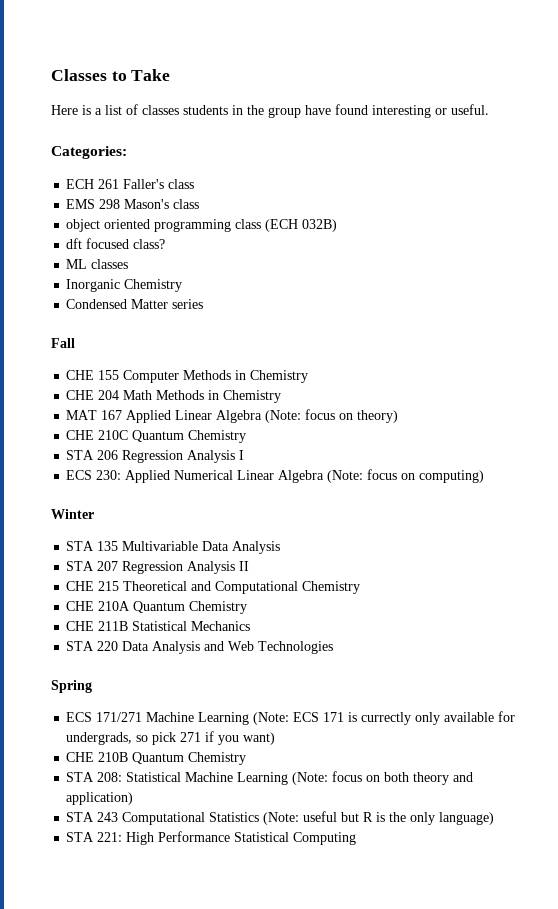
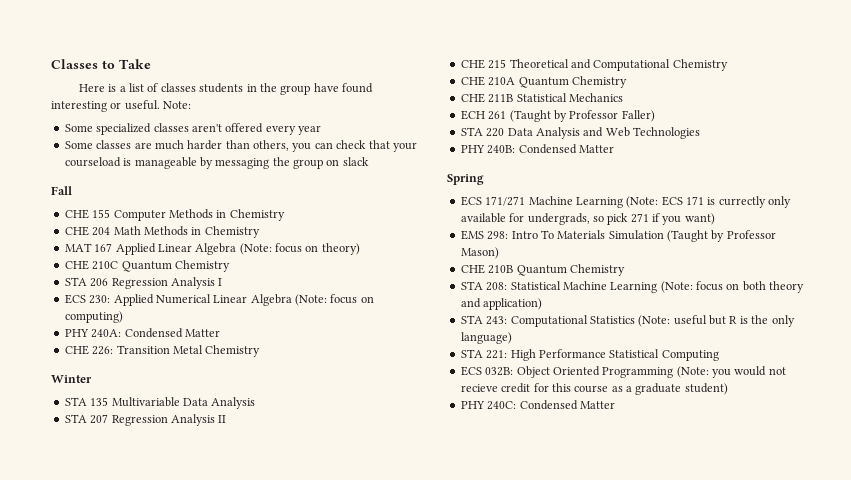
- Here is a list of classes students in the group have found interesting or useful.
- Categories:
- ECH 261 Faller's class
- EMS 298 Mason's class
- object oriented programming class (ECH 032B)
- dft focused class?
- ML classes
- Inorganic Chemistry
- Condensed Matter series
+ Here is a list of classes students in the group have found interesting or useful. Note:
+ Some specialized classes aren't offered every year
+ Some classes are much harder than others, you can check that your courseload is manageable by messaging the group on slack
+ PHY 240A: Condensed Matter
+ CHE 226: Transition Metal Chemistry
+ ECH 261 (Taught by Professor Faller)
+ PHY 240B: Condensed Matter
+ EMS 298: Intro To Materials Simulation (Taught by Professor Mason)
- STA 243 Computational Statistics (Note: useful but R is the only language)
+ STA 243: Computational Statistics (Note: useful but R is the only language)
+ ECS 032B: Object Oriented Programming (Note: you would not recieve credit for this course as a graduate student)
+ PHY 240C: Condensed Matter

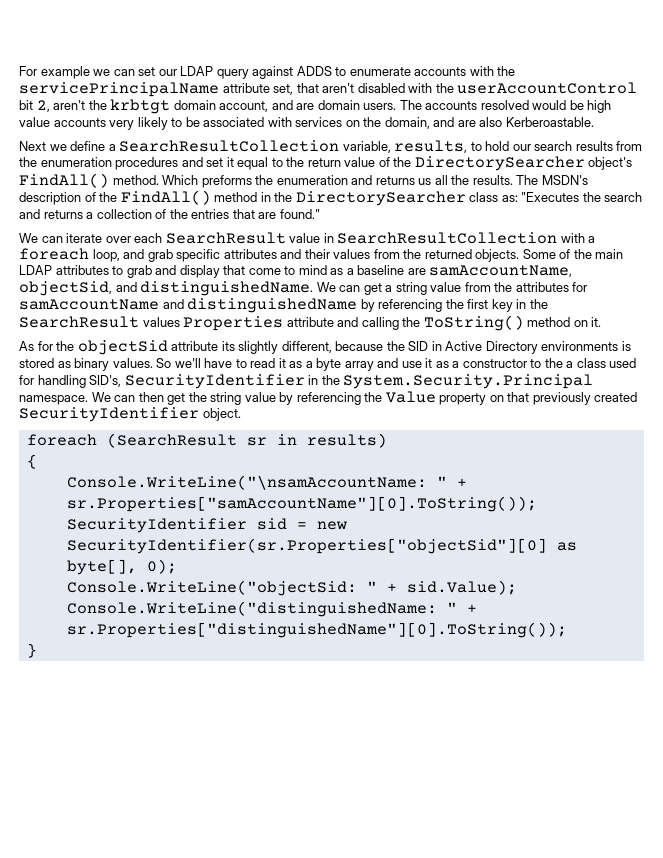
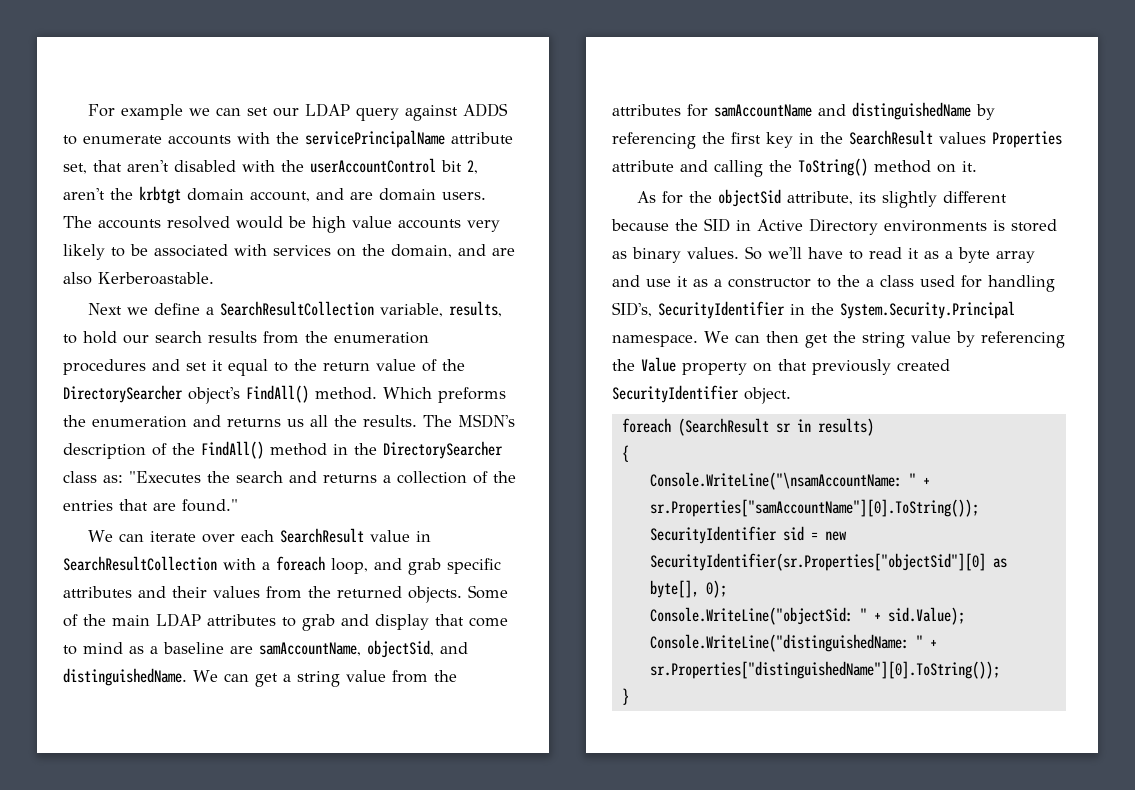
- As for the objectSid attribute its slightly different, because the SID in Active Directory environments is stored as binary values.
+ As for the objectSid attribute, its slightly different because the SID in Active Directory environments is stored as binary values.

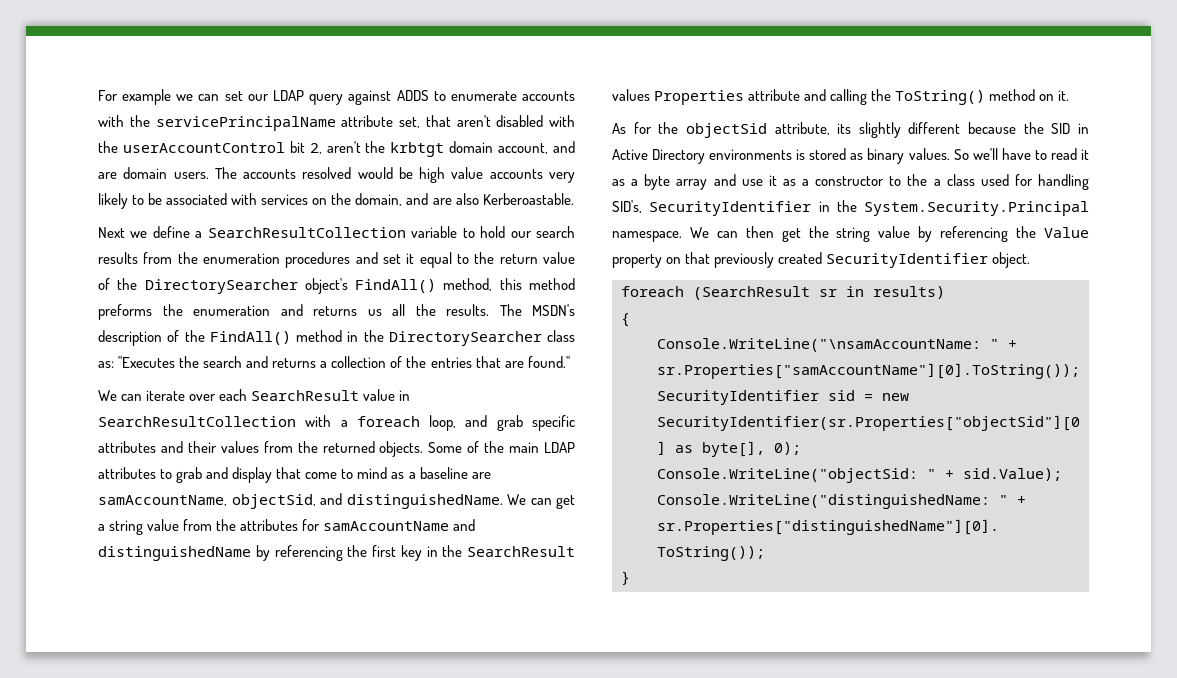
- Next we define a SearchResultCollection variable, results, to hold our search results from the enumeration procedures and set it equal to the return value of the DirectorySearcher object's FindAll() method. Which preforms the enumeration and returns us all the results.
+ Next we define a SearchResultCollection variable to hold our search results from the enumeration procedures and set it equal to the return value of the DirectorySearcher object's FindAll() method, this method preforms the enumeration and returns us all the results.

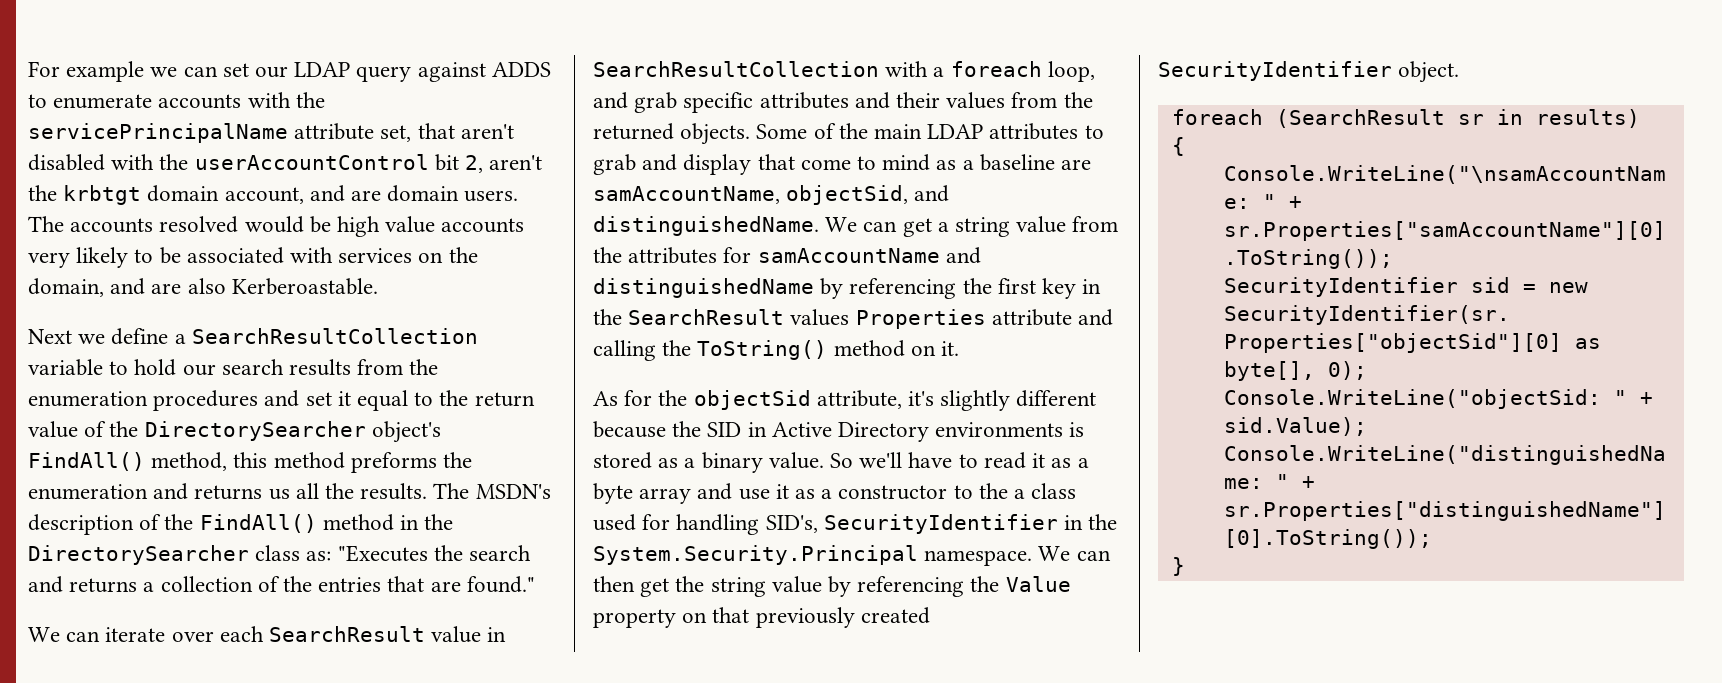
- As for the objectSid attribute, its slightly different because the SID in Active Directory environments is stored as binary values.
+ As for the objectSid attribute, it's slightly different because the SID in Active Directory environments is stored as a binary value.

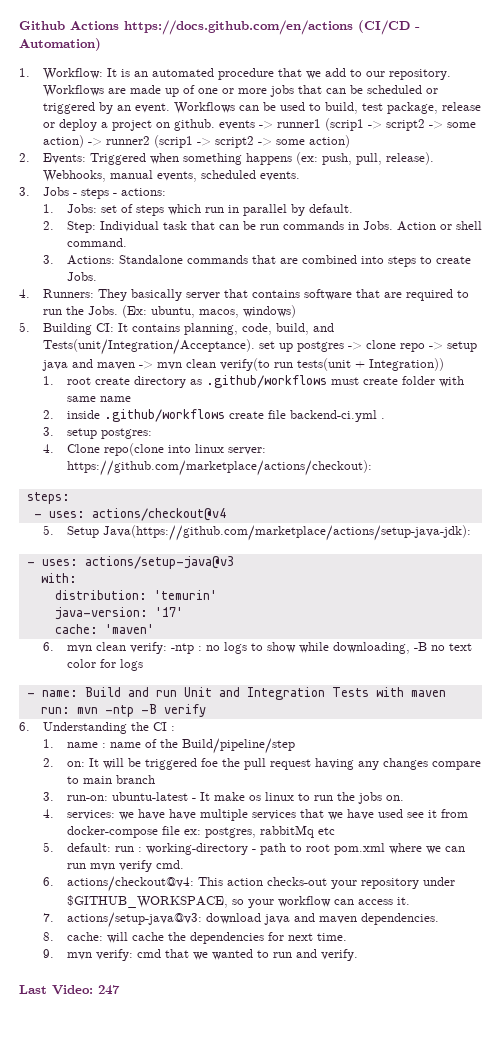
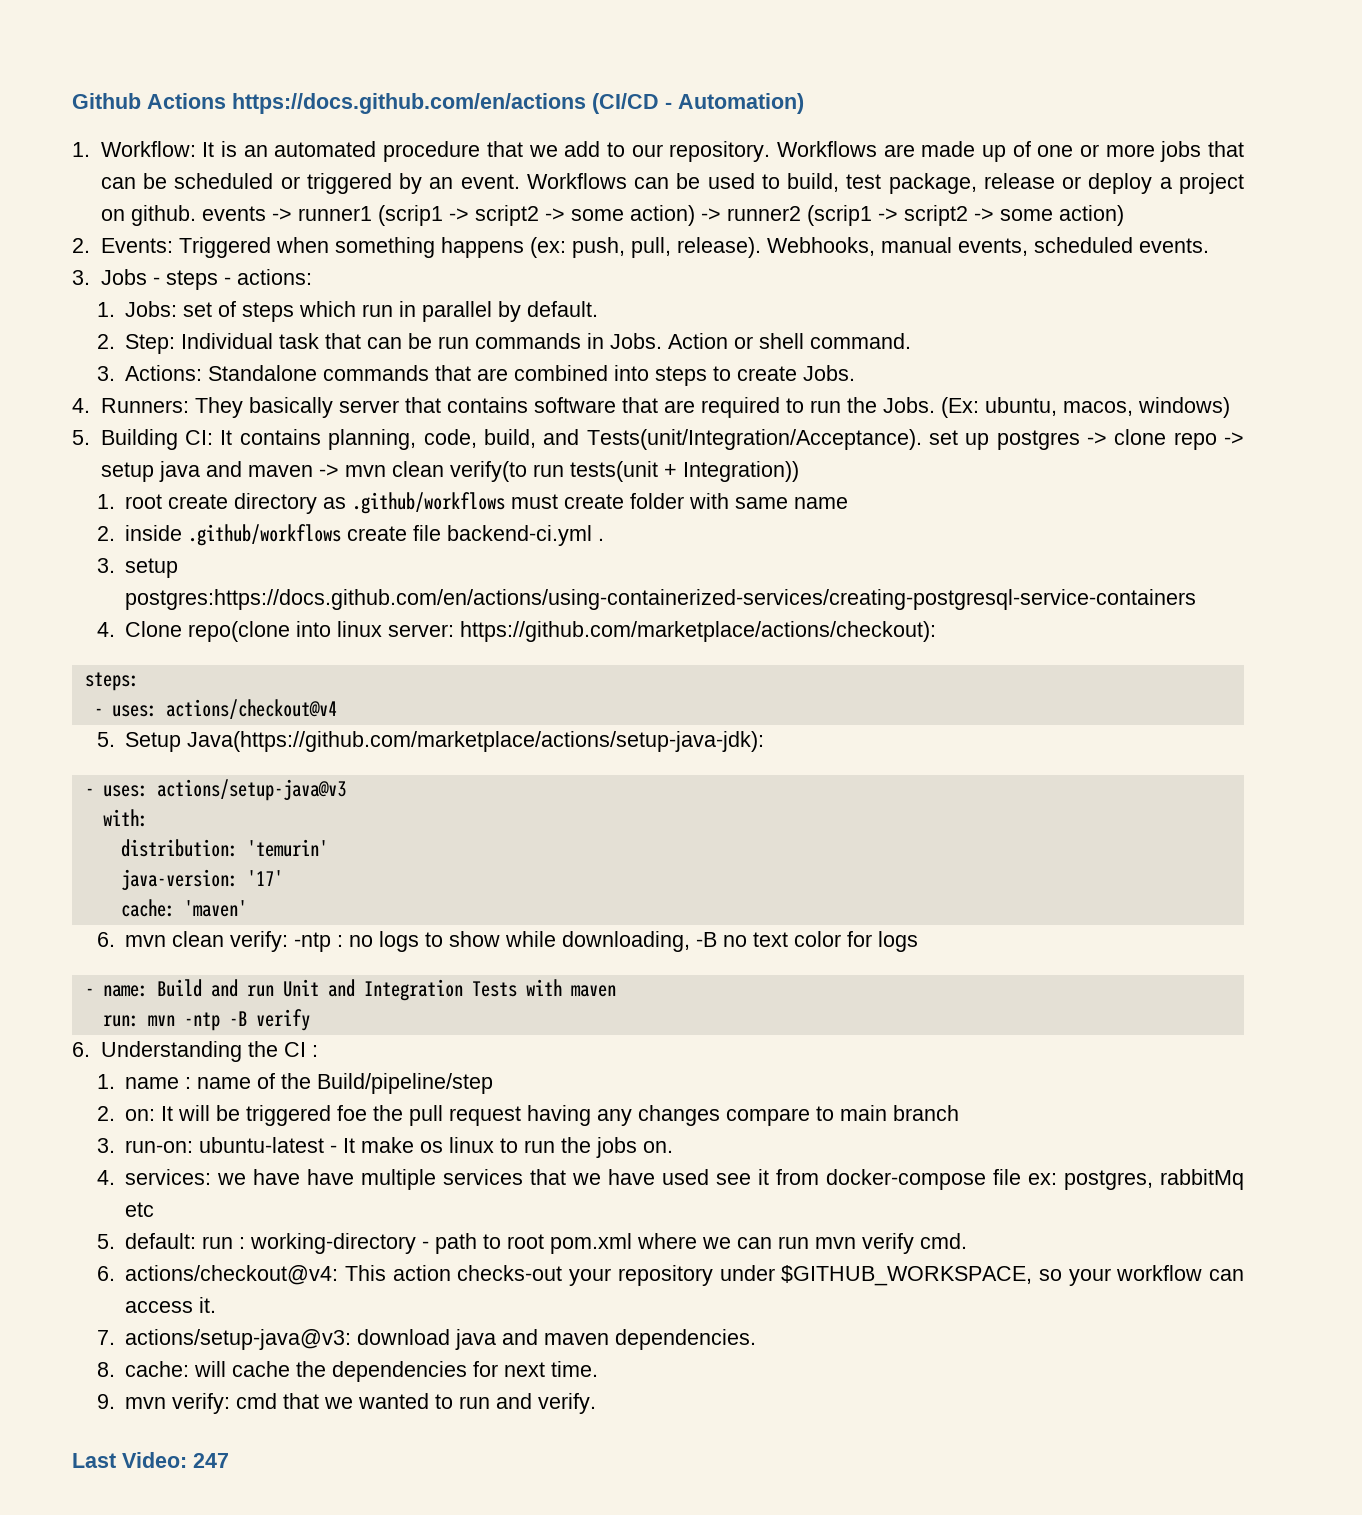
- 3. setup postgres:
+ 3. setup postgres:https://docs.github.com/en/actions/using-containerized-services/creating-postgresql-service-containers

#####

[Aim of the exercise]: In the listing above, find the line containing "by Professor Faller)" and the line containing "STA 243: Computational", then quote both, plus every line between them, exactly as written.

[The completed task]:
+ ECH 261 (Taught by Professor Faller)
+ PHY 240B: Condensed Matter
+ EMS 298: Intro To Materials Simulation (Taught by Professor Mason)
- STA 243 Computational Statistics (Note: useful but R is the only language)
+ STA 243: Computational Statistics (Note: useful but R is the only language)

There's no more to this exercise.